From Phnom Penh to Kiev, People Are Calling for Change

At first glance you may not think Ukraine and Cambodia have much in common. Think again.

Observations and interviews conducted in Cambodia following the hotly contested election in July 2013, and on the streets of Kiev last month, offered some interesting parallels.

In Ukraine in February, more than 80 people died when clashes erupted in Kiev between armed police and anti-government protesters who had entrenched themselves at Maidan, the central square in the heart of Ukraine’s historic capital.

Maidan was a picturesque Eastern European plaza until November 30, when hundreds of peaceful protesters were violently dispersed at 4 a.m. by truncheon-wielding police who used the cover of darkness to carry out their attack.

The protesters—mostly students—had set up camp and were protesting against President Viktor Yanukovich’s decision not to sign a trade agreement with the European Union in favor of forming closer economic ties with Russia.

During a trip to Kiev in early February it was apparent that the grievances voiced by the Maidan protesters were remarkably similar to those voiced by Cambodians six months previous in the aftermath of July’s contested national election, which delivered the worst election showing for the CPP since 1998.
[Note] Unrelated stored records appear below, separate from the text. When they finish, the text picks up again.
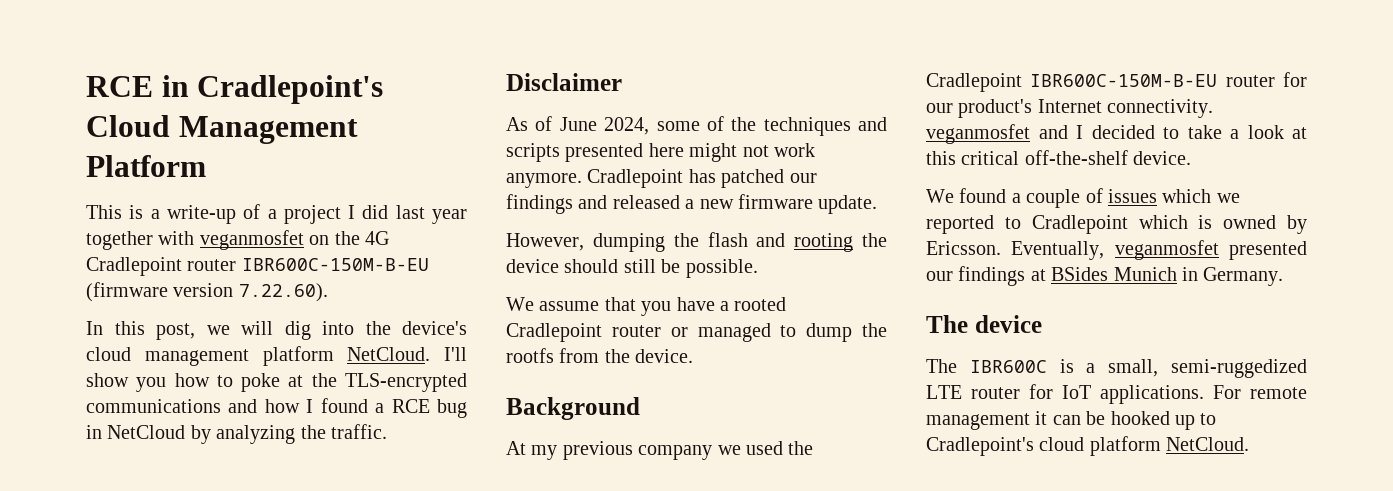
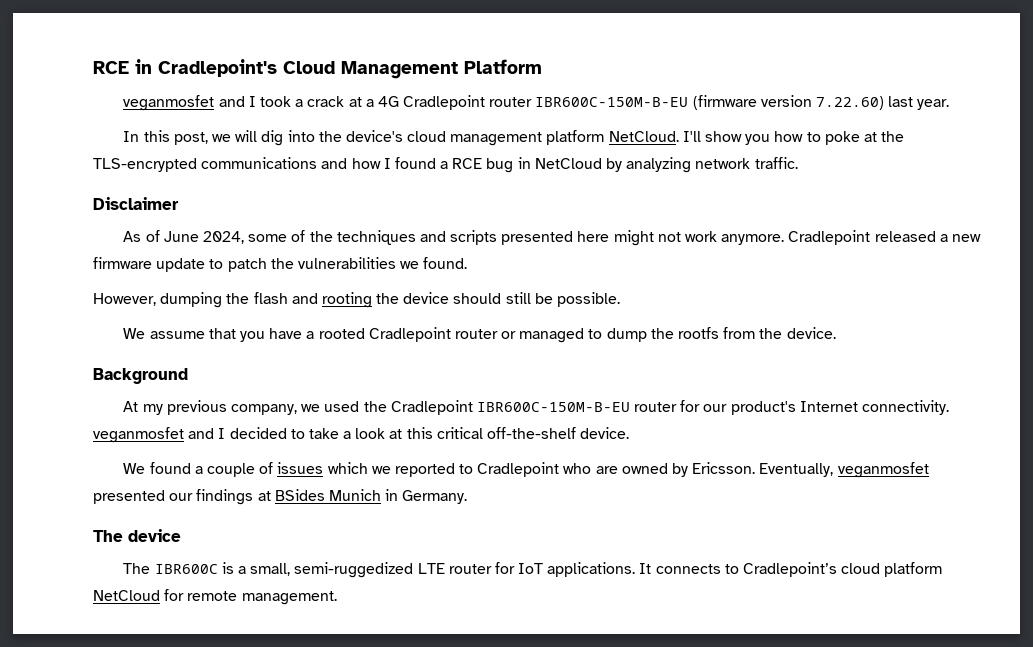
- This is a write-up of a project I did last year together with veganmosfet on the 4G Cradlepoint router IBR600C-150M-B-EU (firmware version 7.22.60).
+ veganmosfet and I took a crack at a 4G Cradlepoint router IBR600C-150M-B-EU (firmware version 7.22.60) last year.
- I'll show you how to poke at the TLS-encrypted communications and how I found a RCE bug in NetCloud by analyzing the traffic.
+ I'll show you how to poke at the TLS-encrypted communications and how I found a RCE bug in NetCloud by analyzing network traffic.
- Cradlepoint has patched our findings and released a new firmware update.
+ Cradlepoint released a new firmware update to patch the vulnerabilities we found.
- At my previous company we used the Cradlepoint IBR600C-150M-B-EU router for our product's Internet connectivity. veganmosfet and I decided to take a look at this critical off-the-shelf device.
+ At my previous company, we used the Cradlepoint IBR600C-150M-B-EU router for our product's Internet connectivity. veganmosfet and I decided to take a look at this critical off-the-shelf device.
- We found a couple of issues which we reported to Cradlepoint which is owned by Ericsson.
+ We found a couple of issues which we reported to Cradlepoint who are owned by Ericsson.
- For remote management it can be hooked up to Cradlepoint's cloud platform NetCloud.
+ It connects to Cradlepoint’s cloud platform NetCloud for remote management.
Take the 42-year-old manager of a boutique hotel in downtown Phnom Penh, who just days before the election explained why he wanted an end to the rule of Prime Minister Hun Sen.

“We just want to change the leader. I hope a lot of people think like me,” he said over a coffee at one of the new cafes popping up around the city.

“Educated people, I can see some. The rest are just doing a lot of corruption. Now it’s time to change this country.”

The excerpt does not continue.